Richard Jacobs: Wow. That’s really interesting.
Dr. Charles E. Murray: Isn’t it interesting? And there are all kinds of exosomes as you mentioned. Yep. I’m sure that’s going on. We haven’t drilled into that yet, but it, they seem all kinds of cells are talking to each other through these little membrane-bound bits that they pass from one cell to the next little information packets. And I’m sure that’s going on also. It’s just trying, you know, trying to get a few things done rather than distract yourself like a kid in a candy store.
Richard Jacobs: That’s crazy.
Dr. Charles E. Murray: Oh, that’s right. I mean, we’re, you know, we’re learning so many things and there are all these tools that are available to us to explore cells in ways you never imagined.
Richard Jacobs: Yeah, no, that’s amazing. Any evidence of microbes or viruses or fungi or any microbiome type things in the heart, in or around it? Any observations there?
Dr. Charles E. Murray: Well, so there are two ways to look at that. The one that we were most worried about in terms of developing a therapy is how you make sure that your cells are clean enough to be transplantable. And for that, there are standardized assays that commercial laboratories will conduct and they look for every virus under the sun. All we do, all kinds of culture for bacteria and fungi and that sort of thing. And we’d just gotten back results from a huge panel of viruses that we’re looking at what we’ve tested for. I spent $150,000 to get this done and our cells came back clean. We were biting our nails a little bit the fall, but while that testing was out. So we’re, you know, check, check, check and all those boxes. There’s another conversation that’s going on all the time in our bodies, which is from the microbiome. You know we live commensurately with lots of other organisms on and in us and our gut is having all kinds of influences on what, you know, how our food is processed and what gets into our bloodstream and that certain thing. And we’re just beginning to understand how that works. We know for example though that in terms of the upstream cause of heart disease, which is blood vessel disease or Atherosclerosis, the microbiome seems to play a big role in promoting that.
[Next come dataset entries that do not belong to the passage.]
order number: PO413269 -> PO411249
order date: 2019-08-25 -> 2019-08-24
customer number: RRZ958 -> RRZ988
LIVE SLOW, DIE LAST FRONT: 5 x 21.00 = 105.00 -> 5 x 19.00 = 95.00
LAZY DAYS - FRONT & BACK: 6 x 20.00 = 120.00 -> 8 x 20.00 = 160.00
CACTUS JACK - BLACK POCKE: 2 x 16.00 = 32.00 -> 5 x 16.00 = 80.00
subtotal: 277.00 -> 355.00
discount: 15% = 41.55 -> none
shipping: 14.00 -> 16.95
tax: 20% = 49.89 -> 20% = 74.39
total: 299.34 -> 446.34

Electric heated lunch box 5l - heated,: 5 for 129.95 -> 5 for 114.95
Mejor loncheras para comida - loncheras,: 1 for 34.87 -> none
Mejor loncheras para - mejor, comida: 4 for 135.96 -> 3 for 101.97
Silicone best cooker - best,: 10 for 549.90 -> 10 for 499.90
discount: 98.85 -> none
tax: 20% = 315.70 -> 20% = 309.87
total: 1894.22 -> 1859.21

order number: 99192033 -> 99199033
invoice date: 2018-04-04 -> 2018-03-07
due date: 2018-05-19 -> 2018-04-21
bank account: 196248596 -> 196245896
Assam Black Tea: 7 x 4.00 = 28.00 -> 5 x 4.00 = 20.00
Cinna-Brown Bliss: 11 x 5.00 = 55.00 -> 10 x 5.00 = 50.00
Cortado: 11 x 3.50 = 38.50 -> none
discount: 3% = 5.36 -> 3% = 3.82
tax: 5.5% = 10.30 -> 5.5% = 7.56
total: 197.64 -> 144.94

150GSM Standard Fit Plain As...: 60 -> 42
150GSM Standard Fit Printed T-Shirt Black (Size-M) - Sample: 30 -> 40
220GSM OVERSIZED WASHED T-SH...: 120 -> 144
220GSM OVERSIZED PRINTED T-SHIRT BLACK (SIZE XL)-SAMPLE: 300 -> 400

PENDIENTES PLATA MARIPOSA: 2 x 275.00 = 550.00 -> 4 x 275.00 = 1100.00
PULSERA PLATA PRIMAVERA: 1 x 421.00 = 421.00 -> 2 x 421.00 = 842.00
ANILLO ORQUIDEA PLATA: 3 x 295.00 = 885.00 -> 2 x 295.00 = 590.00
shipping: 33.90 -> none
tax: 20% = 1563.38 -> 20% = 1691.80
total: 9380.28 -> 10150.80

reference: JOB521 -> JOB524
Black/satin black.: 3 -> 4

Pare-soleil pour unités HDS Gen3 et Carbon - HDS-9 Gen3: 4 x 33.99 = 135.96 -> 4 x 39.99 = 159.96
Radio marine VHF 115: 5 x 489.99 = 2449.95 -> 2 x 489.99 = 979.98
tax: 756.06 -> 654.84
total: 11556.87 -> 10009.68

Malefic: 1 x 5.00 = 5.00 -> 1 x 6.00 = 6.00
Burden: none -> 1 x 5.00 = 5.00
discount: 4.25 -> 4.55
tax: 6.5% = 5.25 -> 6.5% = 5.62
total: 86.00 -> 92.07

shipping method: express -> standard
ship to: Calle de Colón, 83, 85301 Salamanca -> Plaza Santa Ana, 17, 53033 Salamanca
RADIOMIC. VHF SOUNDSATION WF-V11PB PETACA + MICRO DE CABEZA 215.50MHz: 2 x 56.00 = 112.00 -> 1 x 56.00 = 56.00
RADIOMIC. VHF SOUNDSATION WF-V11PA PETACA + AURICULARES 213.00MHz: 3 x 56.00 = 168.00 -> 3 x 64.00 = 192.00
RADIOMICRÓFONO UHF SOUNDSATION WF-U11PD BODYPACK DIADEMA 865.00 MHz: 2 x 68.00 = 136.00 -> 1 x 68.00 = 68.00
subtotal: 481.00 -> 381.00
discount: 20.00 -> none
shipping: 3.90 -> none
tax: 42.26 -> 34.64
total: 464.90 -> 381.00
And so it would hardly be a surprise to find that there were microbiome dependent effects that were happening as well. And so I think it goes both ways. We’re going to try and make sure we don’t have an effect on the host. We don’t want a transplant in new microorganisms, but I think our hosts will probably have an influence on the cells after we put them in.
Richard Jacobs: Okay. Well natively do you think, and has anyone observed that there is a micro-biome on the heart, you know, that’s just the gut, but is there a localized native microbiome you think of the heart as it is, even any indications to season it?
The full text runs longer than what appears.